Hazırladığı gerçek dışı, uydurma haberleri, DEFALARCA YALANLANDIKLARI, SAÇMA VE ASILSIZ OLDUKLARI ORTAYA KONDUĞU HALDE sadece "çamur at izi kalsın" mantığında, karalamak ve aleyhimizde şaibe oluşturmak amacıyla tekrar tekrar yayınlamaya devam etmektedir.

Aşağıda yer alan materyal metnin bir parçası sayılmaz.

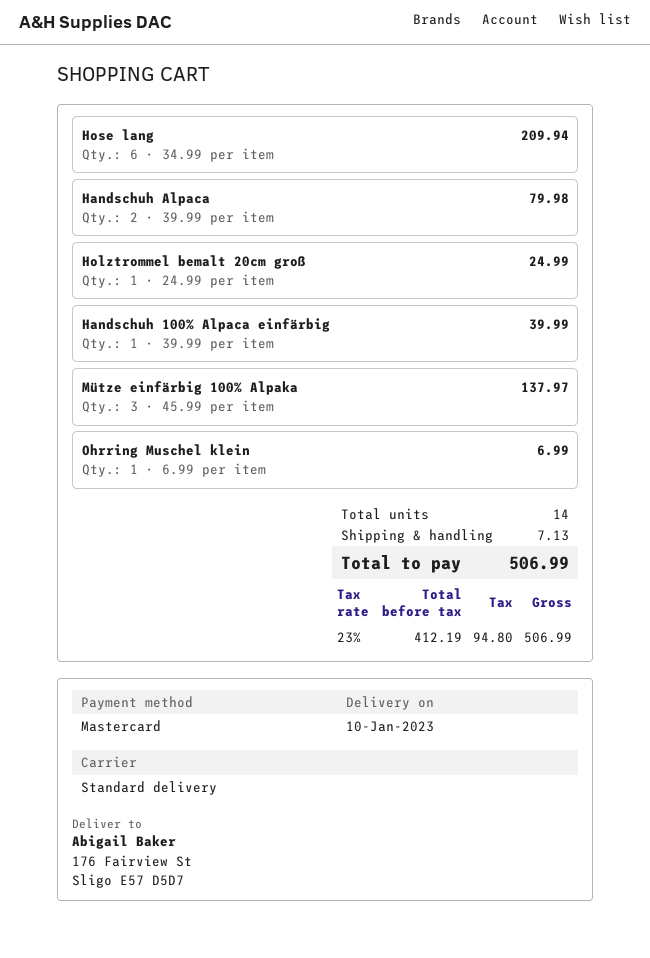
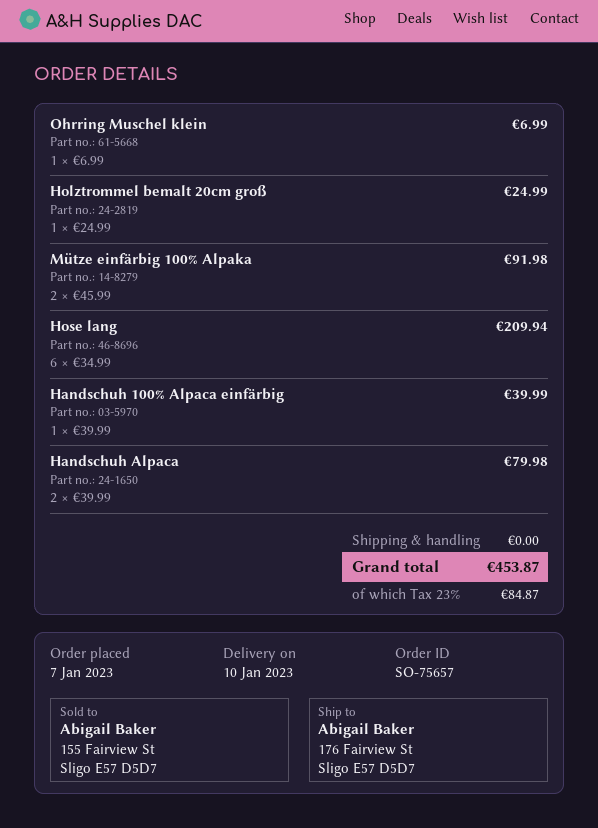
Mütze einfärbig 100% Alpaka: 3 x 45.99 = 137.97 -> 2 x 45.99 = 91.98
shipping: 7.13 -> 0.00
tax: 23% = 94.80 -> 23% = 84.87
total: 506.99 -> 453.87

İsa Tatlıcan, eğer samimi ve dürüst bir Müslüman olduğunu iddia ediyorsa o takdirde Müslümanlara iftira atmanın, onlara kin, nefret ve öfke beslemenin, hele de KRONİK İNTİKAM HİSLERİyle yanıp tutuşmanın haram olduğunu, hiçbir şekilde caiz olmadığını iyi bilmesi gerekir. Bu nedenle, Kuran'daki:
"... Size olan kin ve öfkelerinden dolayı parmak uçlarını ısırırlar. De ki: 'Kin ve öfkenizle ölün.' Şüphesiz Allah, sinelerin özünde saklı duranı bilendir...." (Âl-i İmrân Suresi, 119)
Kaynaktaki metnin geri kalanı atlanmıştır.